Minimalist camping without a fixed blade

Thomas,

I wonder to what degree we're talking across generational divides. Here's my take on the history of the sports in North America:

50s - Mountaineering is on the lunatic fringe. No sturdy locking folder widely available. Military gear is common. Fixed blades and BSA knives are only options.

60s - Modern backpacking starts to emerge thanks Dick Kelty and others. Harvey Manning recommends a scout knife in Freedom of the Hills, writing, "For special purposes a hunting knife is superior, as are double-bitted axes, cavalry sabers, Gatling guns, and dynamite, but a modest mountaineer contents himself with a modest blade." The Buck 110 is introduced. SAKs become common, as are BSA knives.

70s - Backpacking goes more mainstream thanks to Earth Day and a whole lot of experimentation on a whole lot of fronts. Early Winters imports the Opinel. LNT doctrine worked out by NOLS, among others.

80s - Light Alpinist mountaineering becomes more common thanks to Chouinard, Messner and others. Steady advances in backpacking equipment including legitimate internal frame packs, GoreTex and fleece.

90s - UL backpacking emerges thanks to Jardine and others

00s - Bushcraft and Survival revival emerges due to... I dunno... the Walking Dead maybe?

As I see it, I see the modern Survival movement is focused on scenarios in which fuel or stoves are not available. The Bushcraft movement seems to be different, more of an intentional eschewing of fuel and modern gear.

I can certainly understand if somebody came of age in the 60s or had military training or if they were committed philosophically to either the modern Survival or Bushcraft movements, they would consider a fixed blade essential.

I think Leghog made one of the best points in the thread in a while when he noted the difference between Survival (the movement, school of thought and marketing term) and survival (doing what is needed to stay alive and to thrive in the backcountry.

Allinists, LNT backpackers (post NOLS) and UL backpackers (post Jardine) are all interested in survival (small s) and are good at, even if they don't pursue Survival (big S).

I think we all get a bit emotional about gear we trust our lives to. Heck, I used to run a website about Nordic Backcountry gear.

So our words prick at each other's emotions. When i say a fixed blade isn't needed, it challenges both your heros and your experiences that lead you to trust your life to your fixed blade.

Conversely, when you insist a fixed blade is essential, it challenges my heros and my experiences that lead me to trust my life to my stove and clothing (and my folder).

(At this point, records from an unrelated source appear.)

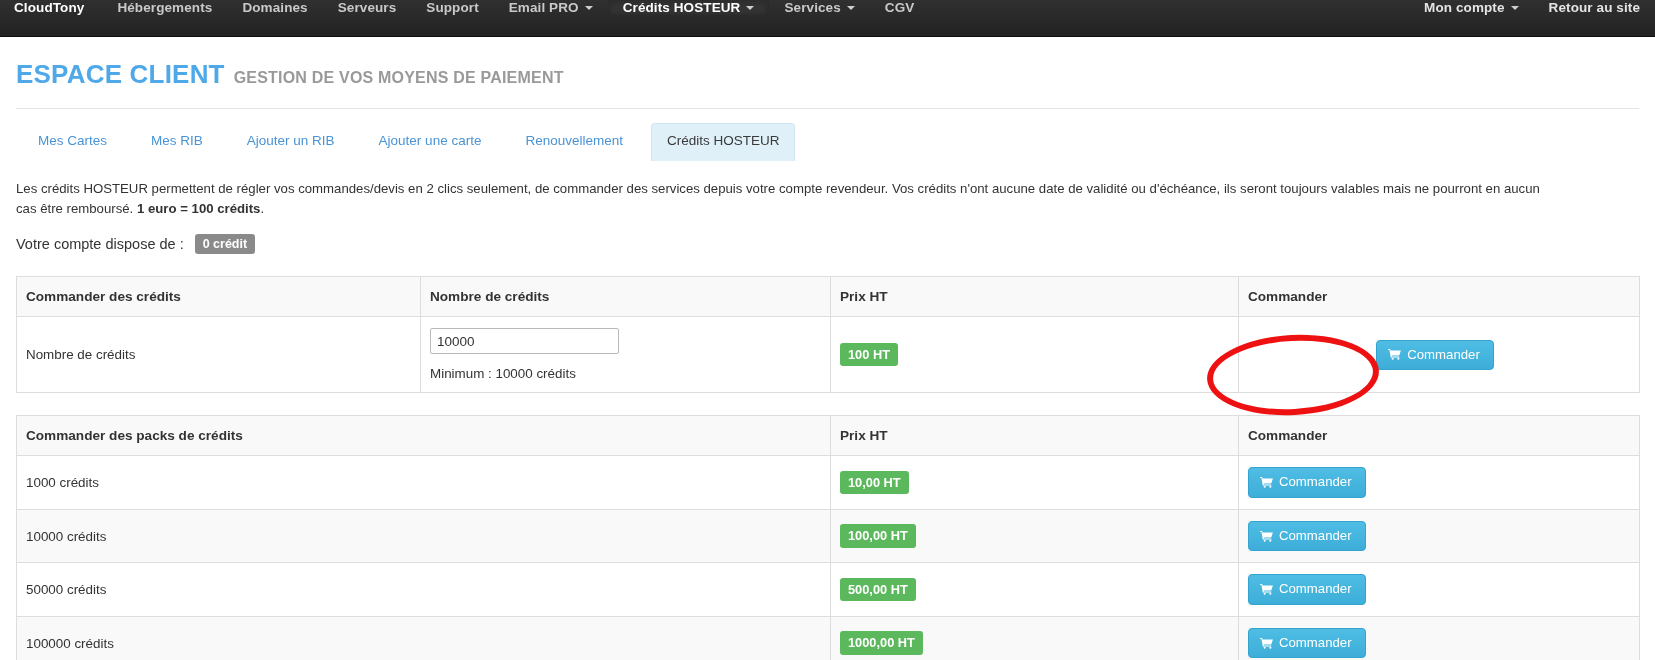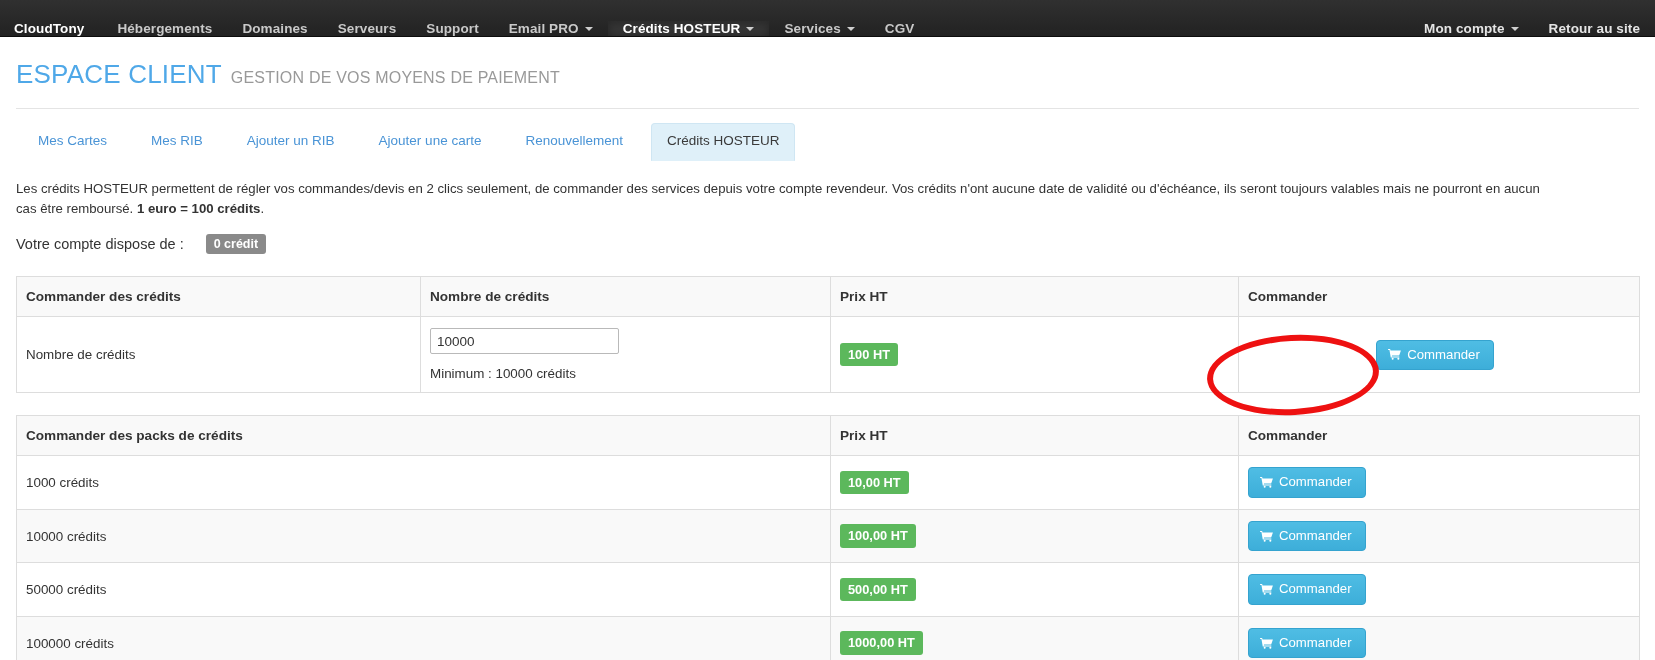"CloudTony" .navbar { align-items: flex-end -> flex-start }
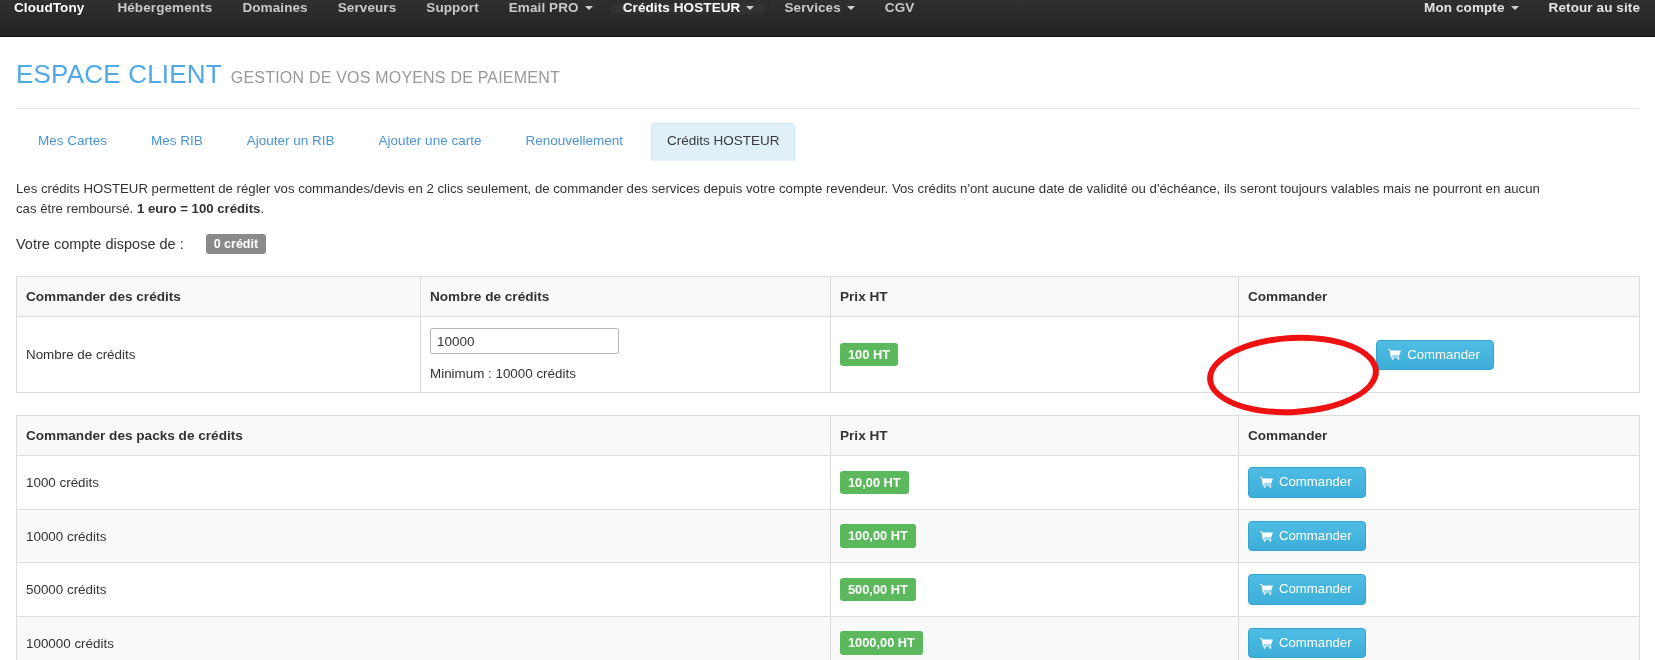"ESPACE CLIENT" .page-head { font-weight: none -> bold }
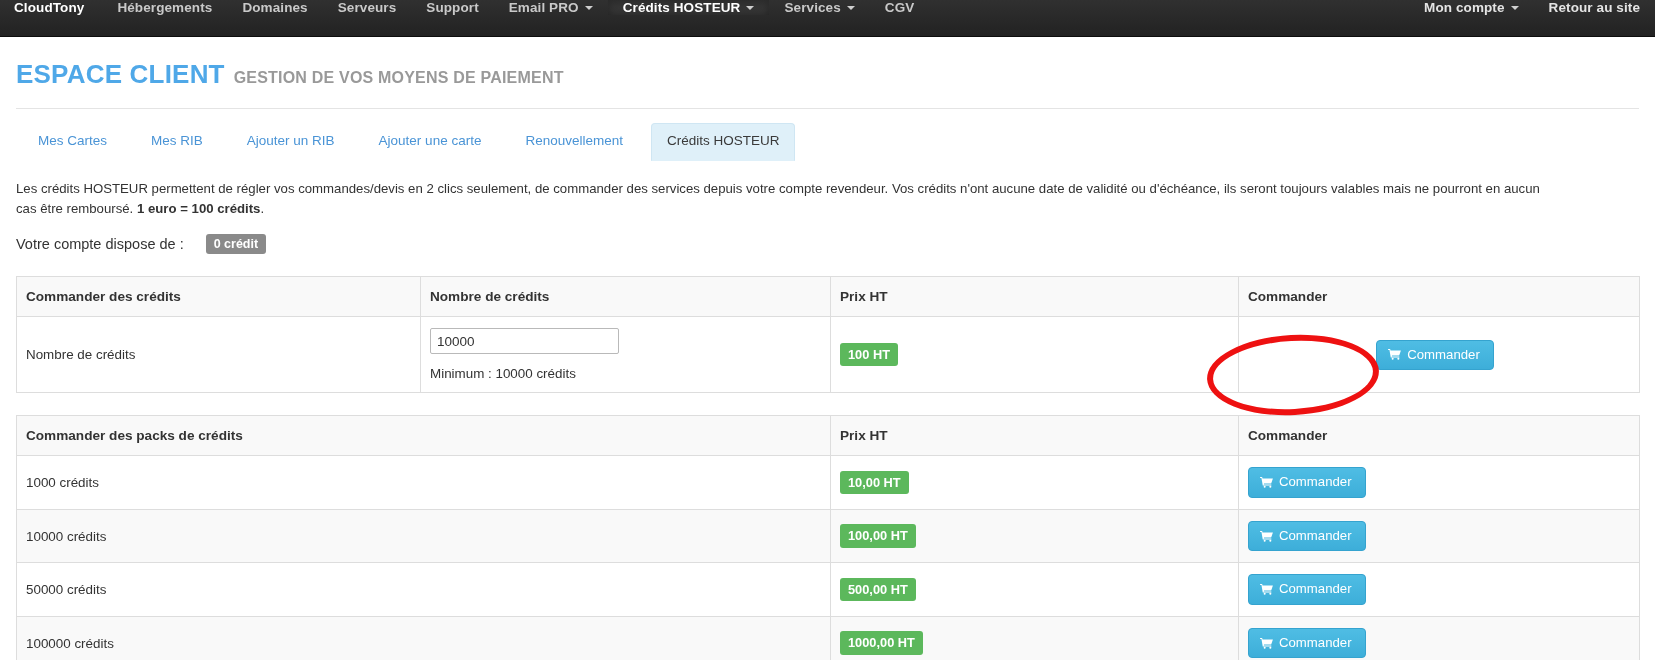"Votre compte dispose de :" .balance-line { gap: 22px -> 11px }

I'm not sure where that leaves us.

I can't agree that fixed blades are essential. Too many of us survive (small s) just fine with out them and too many of us have dealt with enough what ifs to doubt the reliability of our alpinist LNT kits.
 
No, it was fixed. It's on the cover of the mag. I read it first as a hard copy, and remembered it as I was reading through this thread. It is a saw-back, Kabar-ish looking knife that may in fact have a hollow handle. Something I would have no confidence in... and yet! The guy lived and the bear died!

Thank you Aias.
I'm off to the next gas station. :-)

Actually, I think you'd find that knife most easily at Horror Fright, er, Harb... I saw one in that place that was a dead ringer for the knife from the story. And yes, it has a hollow handle (store matches and fish hooks in there for survival, you know!).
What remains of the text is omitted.